*** Opening DATASET ENTRIES ***
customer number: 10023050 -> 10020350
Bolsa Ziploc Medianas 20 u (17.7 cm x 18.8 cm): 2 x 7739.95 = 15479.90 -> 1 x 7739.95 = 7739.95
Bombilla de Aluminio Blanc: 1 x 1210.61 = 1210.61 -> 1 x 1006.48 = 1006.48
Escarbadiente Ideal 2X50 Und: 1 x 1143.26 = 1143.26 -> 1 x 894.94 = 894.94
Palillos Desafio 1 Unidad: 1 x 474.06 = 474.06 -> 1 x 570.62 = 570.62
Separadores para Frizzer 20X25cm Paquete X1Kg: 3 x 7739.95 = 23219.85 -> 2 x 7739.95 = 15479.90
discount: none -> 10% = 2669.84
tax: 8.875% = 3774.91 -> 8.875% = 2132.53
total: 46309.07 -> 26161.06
*** Closing DATASET ENTRIES ***
*** Opening DATASET ENTRIES ***
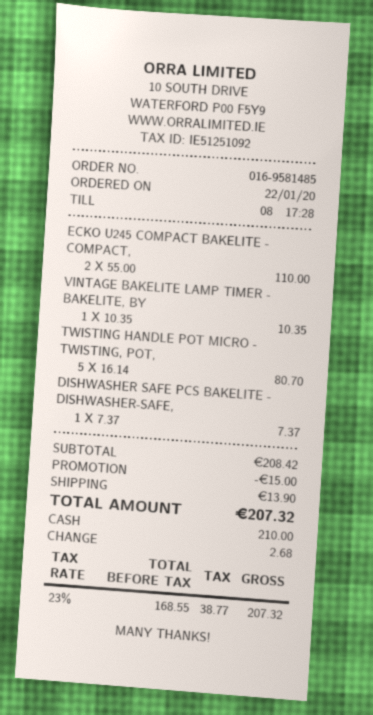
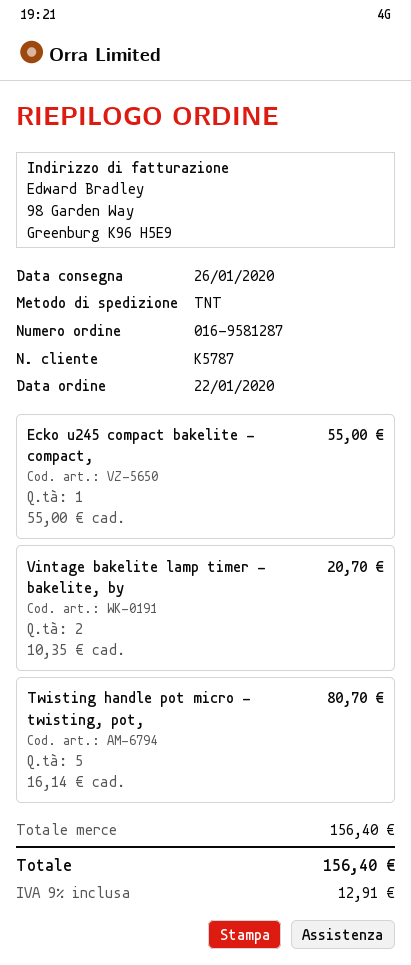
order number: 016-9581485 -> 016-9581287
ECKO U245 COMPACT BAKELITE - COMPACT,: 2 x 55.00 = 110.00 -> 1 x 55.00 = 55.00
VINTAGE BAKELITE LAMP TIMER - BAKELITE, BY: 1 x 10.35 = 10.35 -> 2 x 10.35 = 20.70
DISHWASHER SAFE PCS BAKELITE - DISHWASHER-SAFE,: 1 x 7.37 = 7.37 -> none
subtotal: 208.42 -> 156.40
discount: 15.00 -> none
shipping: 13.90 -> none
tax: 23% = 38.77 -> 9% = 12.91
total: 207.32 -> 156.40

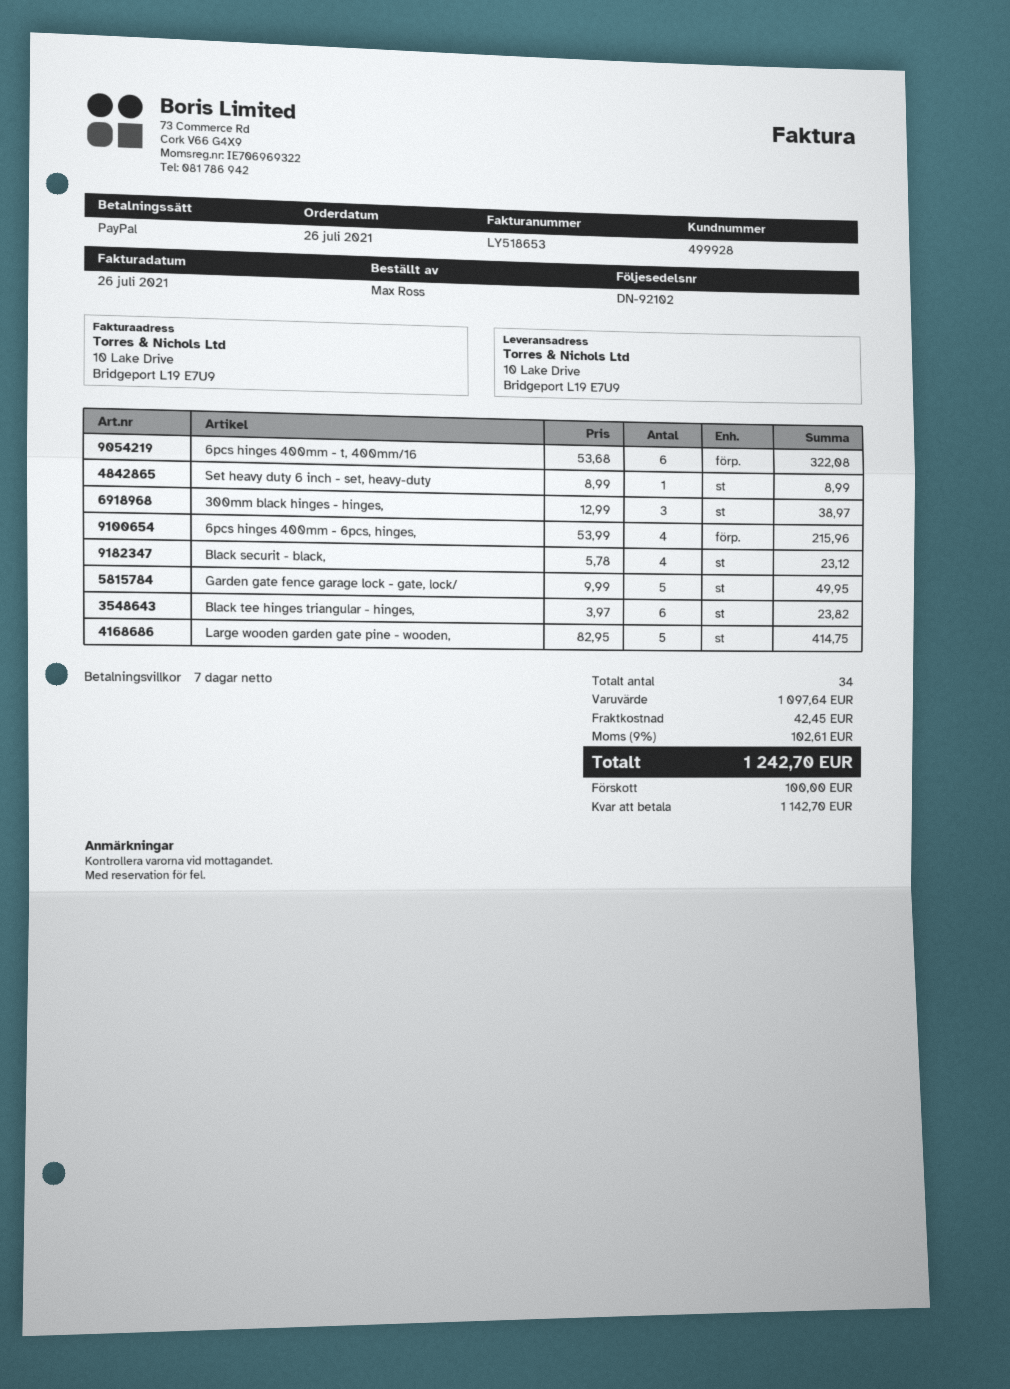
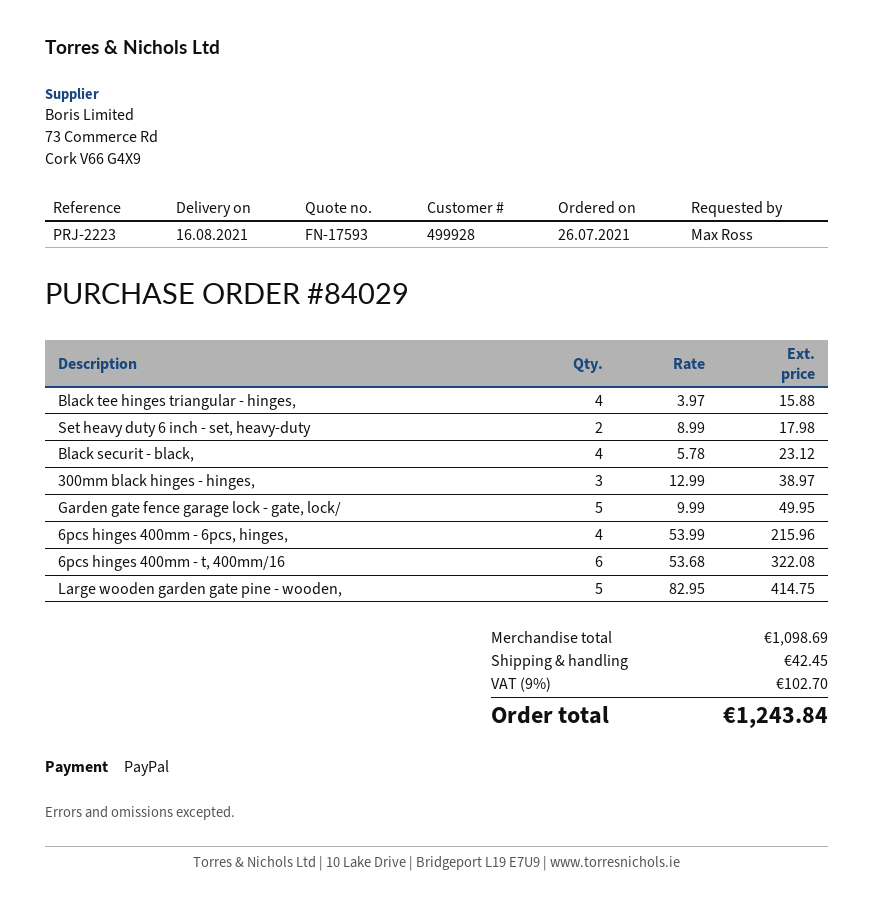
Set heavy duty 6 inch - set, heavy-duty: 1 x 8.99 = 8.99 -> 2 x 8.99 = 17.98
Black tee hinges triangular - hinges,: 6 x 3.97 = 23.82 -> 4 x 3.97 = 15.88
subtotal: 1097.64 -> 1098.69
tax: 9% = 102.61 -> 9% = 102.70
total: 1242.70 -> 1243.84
*** Closing DATASET ENTRIES ***
◆ WHAT IS REQUIRED:
From the records above, print only the lines between the one holding "customer number: 10023050 -> 10020350" and the one holding "total: 46309.07 -> 26161.06", inclusive, exactly as they stand.

◆ TASK ANSWER:
customer number: 10023050 -> 10020350
Bolsa Ziploc Medianas 20 u (17.7 cm x 18.8 cm): 2 x 7739.95 = 15479.90 -> 1 x 7739.95 = 7739.95
Bombilla de Aluminio Blanc: 1 x 1210.61 = 1210.61 -> 1 x 1006.48 = 1006.48
Escarbadiente Ideal 2X50 Und: 1 x 1143.26 = 1143.26 -> 1 x 894.94 = 894.94
Palillos Desafio 1 Unidad: 1 x 474.06 = 474.06 -> 1 x 570.62 = 570.62
Separadores para Frizzer 20X25cm Paquete X1Kg: 3 x 7739.95 = 23219.85 -> 2 x 7739.95 = 15479.90
discount: none -> 10% = 2669.84
tax: 8.875% = 3774.91 -> 8.875% = 2132.53
total: 46309.07 -> 26161.06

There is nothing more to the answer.